4. Un vendeur en Floride sait que la propriété a déjà fait l'objet d'un lis pendens enregistré lié à une action de saisie hypothécaire, qui a été résolue et levée il y a cinq ans. Le vendeur ne divulgue pas à l'acheteur cette procédure de saisie antérieure. En vertu du droit de la Floride, quelle affirmation est la plus exacte ?
  • A. Le vendeur doit divulguer la procédure de saisie antérieure, car toute action en justice antérieure affectant le bien constitue une divulgation obligatoire.
  • B. Aucune divulgation n'est requise, car le lis pendens a été levé, la saisie a été résolue et la situation n'affecte plus le titre de propriété ni la valeur du bien. ✓
  • C. Le vendeur doit divulguer la saisie antérieure uniquement si le prêteur de l'acheteur le demande expressément dans le cadre d'un historique des litiges.
  • D. Le vendeur doit divulguer la procédure de saisie antérieure uniquement si elle s'est produite au cours des trois dernières années.
L'obligation de divulgation en Floride s'applique aux faits qui affectent actuellement et de manière significative la valeur du bien. Une procédure de saisie résolue et levée, qui ne grève plus le titre et n'a aucun effet continu sur le bien, ne constitue pas un défaut matériel connu nécessitant une divulgation. Le Statut de Floride 689.25 traite de certains faits d'ordre psychologique (décès, crime, maladie) qui sont expressément dispensés de divulgation ; de même, les procédures judiciaires antérieures entièrement clôturées ne créent pas d'effet matériel actuel sur la valeur du bien. Le principe distinctif est que c'est l'impact matériel actuel — et non les événements historiques sans effet présent — qui détermine l'obligation de divulgation.
5. En vertu de la loi floridienne, un courtier en hypothèques titulaire d'une licence négocie un prêt pour un emprunteur et perçoit des honoraires auprès du prêteur. L'emprunteur découvre par la suite que le courtier a également reçu une prime de spread de rendement (« yield spread premium » ou YSP) de la part du prêteur, qui n'avait pas été divulguée. En vertu du chapitre 494 des Statuts de Floride, quelle affirmation décrit le mieux l'obligation du courtier concernant cette rémunération ?

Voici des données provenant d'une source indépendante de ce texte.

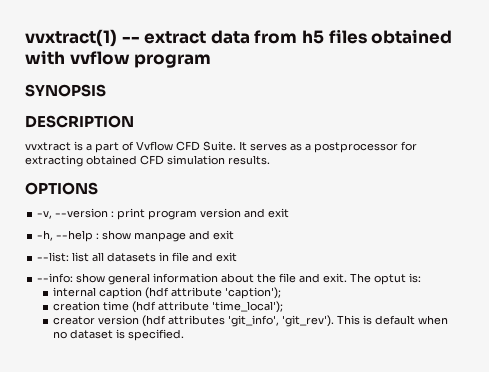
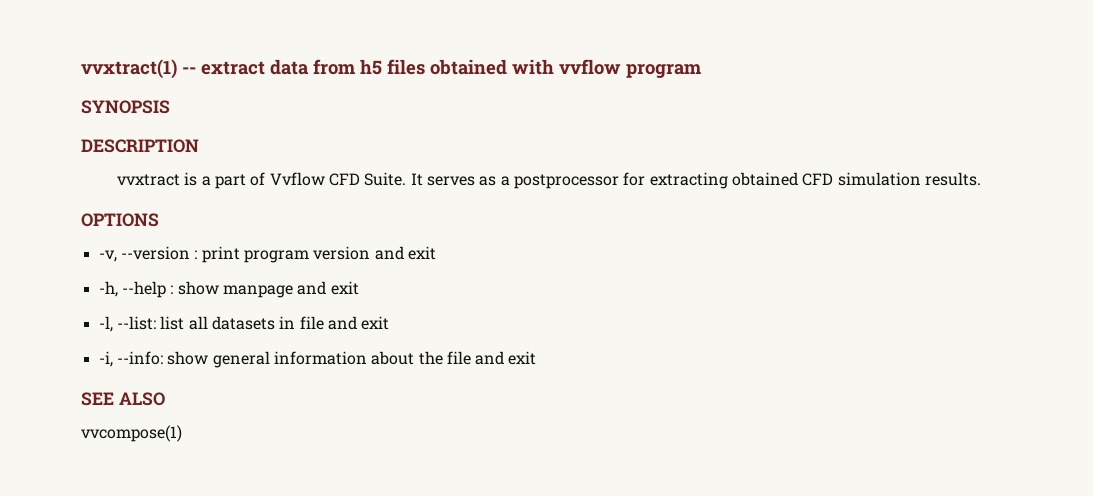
(235, 235) none -> [98,316,113,332] -l,
(238, 257) none -> [98,351,113,367] -i,
[323,273,422,285] [52,287,281,299] [52,301,283,313] [52,315,448,327] [52,329,184,341] exit. The optut is: // internal caption (hdf attribute 'caption'); // creation time (hdf attribute 'time_local'); // creator version (hdf attributes 'git_info', 'git_rev'). This is default when no dataset is specified. -> [508,351,537,365] [81,392,165,406] [81,425,182,442] exit // SEE ALSO // vvcompose(1)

  • A. Le courtier est tenu de divulguer par écrit à l'emprunteur toute rémunération reçue de toute source, y compris les primes de spread de rendement. ✓
  • B. Les primes de spread de rendement versées par les prêteurs aux courtiers sont exemptées des exigences de divulgation de la Floride car elles sont payées par le prêteur et non par l'emprunteur.
  • C. La loi floridienne n'exige la divulgation que des frais payés directement par l'emprunteur ; la rémunération versée au courtier par le prêteur n'a pas à être divulguée.
  • D. Un courtier en hypothèques peut accepter une rémunération non divulguée de la part du prêteur, à condition qu'elle ne dépasse pas deux pour cent du montant du prêt.
En vertu de l'article 494.0038 des Statuts de Floride, un courtier en hypothèques doit divulguer à l'emprunteur toute rémunération qu'il reçoit ou s'attend à recevoir en lien avec le prêt, qu'elle provienne de l'emprunteur ou du prêteur. Le défaut d'effectuer cette divulgation écrite constitue une violation du chapitre 494 et peut entraîner la suspension, la révocation de la licence ou des sanctions civiles. Aucune exemption n'existe pour les primes de spread de rendement ou les frais payés par le prêteur en ce qui concerne cette obligation de divulgation.